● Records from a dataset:
___
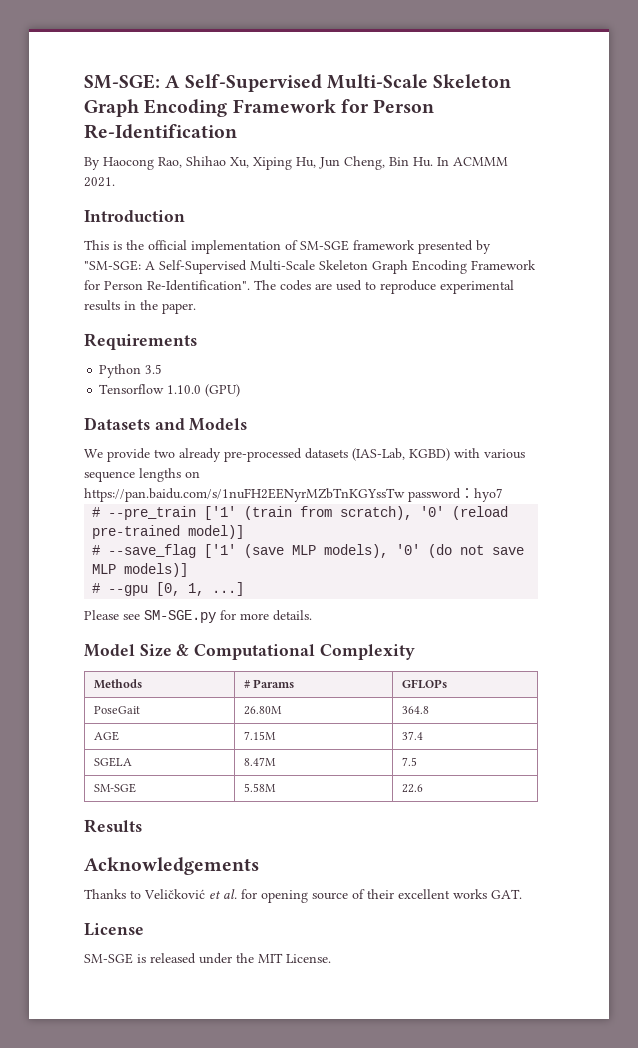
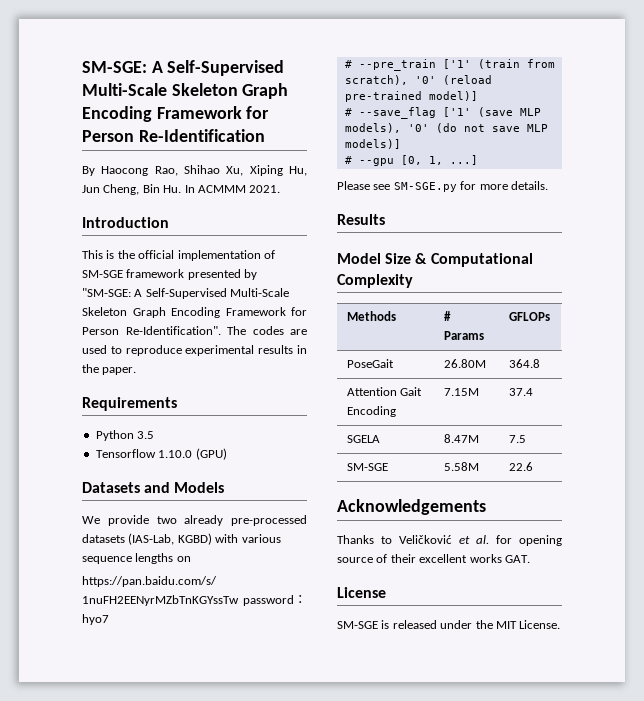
+ Results
- AGE | 7.15M | 37.4
+ Attention Gait Encoding | 7.15M | 37.4
- Results

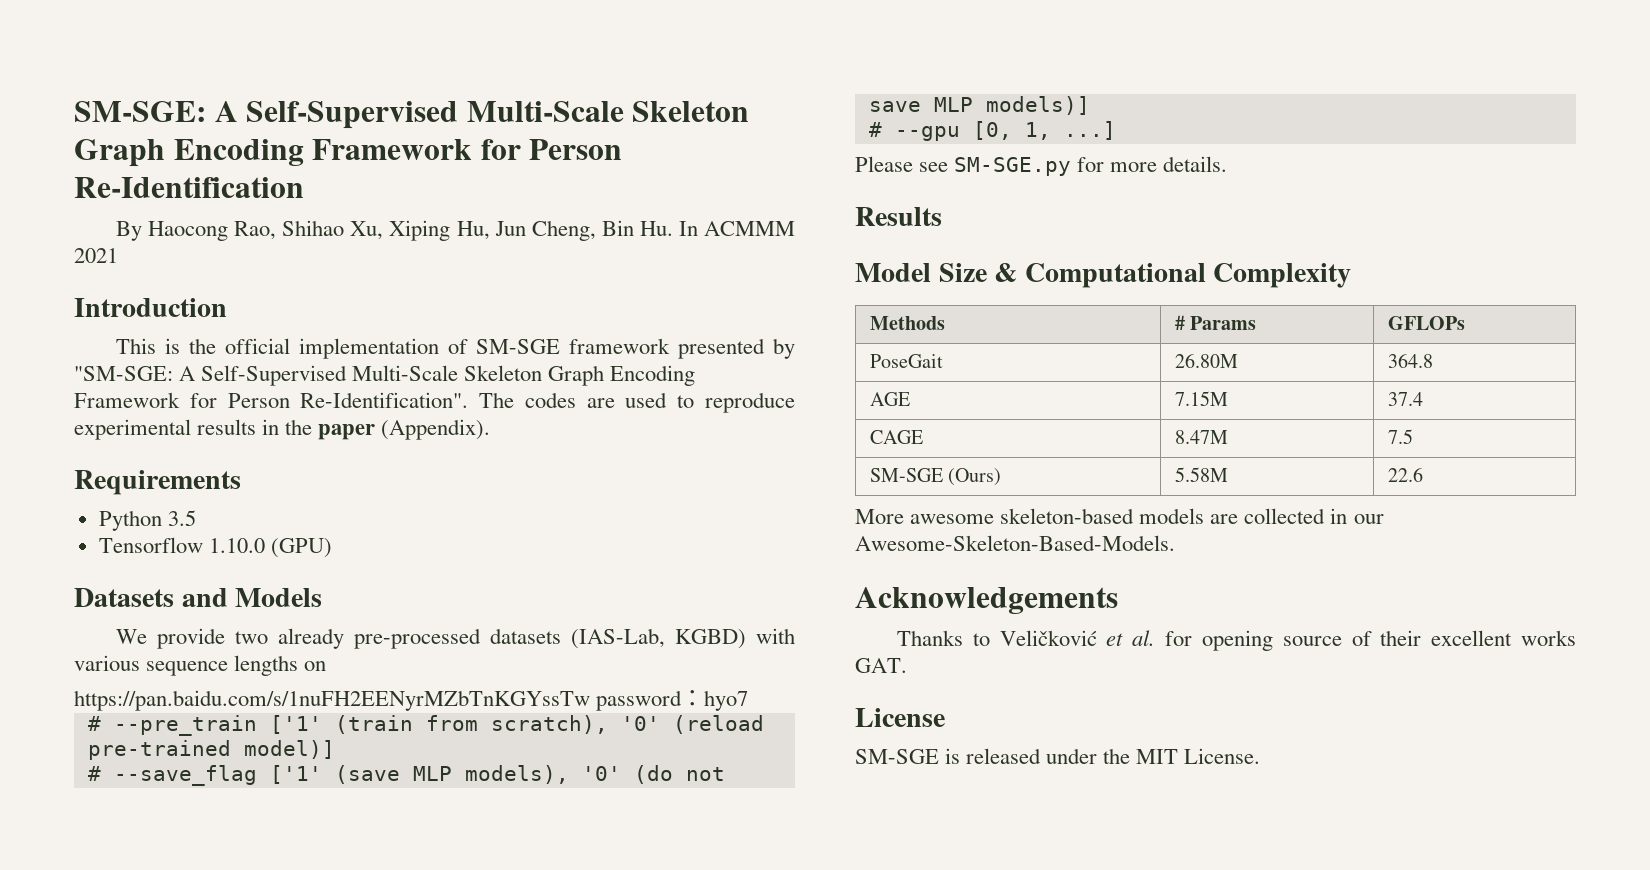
- By Haocong Rao, Shihao Xu, Xiping Hu, Jun Cheng, Bin Hu. In ACMMM 2021.
+ By Haocong Rao, Shihao Xu, Xiping Hu, Jun Cheng, Bin Hu. In ACMMM 2021
- The codes are used to reproduce experimental results in the paper.
+ The codes are used to reproduce experimental results in the paper (Appendix).
- Attention Gait Encoding | 7.15M | 37.4
+ AGE | 7.15M | 37.4
- SGELA | 8.47M | 7.5
+ CAGE | 8.47M | 7.5
- SM-SGE | 5.58M | 22.6
+ SM-SGE (Ours) | 5.58M | 22.6
+ More awesome skeleton-based models are collected in our Awesome-Skeleton-Based-Models.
___
Restate the data above word for word. Skip every picture.

● PROBLEM SOLUTION:
+ Results
- AGE | 7.15M | 37.4
+ Attention Gait Encoding | 7.15M | 37.4
- Results

- By Haocong Rao, Shihao Xu, Xiping Hu, Jun Cheng, Bin Hu. In ACMMM 2021.
+ By Haocong Rao, Shihao Xu, Xiping Hu, Jun Cheng, Bin Hu. In ACMMM 2021
- The codes are used to reproduce experimental results in the paper.
+ The codes are used to reproduce experimental results in the paper (Appendix).
- Attention Gait Encoding | 7.15M | 37.4
+ AGE | 7.15M | 37.4
- SGELA | 8.47M | 7.5
+ CAGE | 8.47M | 7.5
- SM-SGE | 5.58M | 22.6
+ SM-SGE (Ours) | 5.58M | 22.6
+ More awesome skeleton-based models are collected in our Awesome-Skeleton-Based-Models.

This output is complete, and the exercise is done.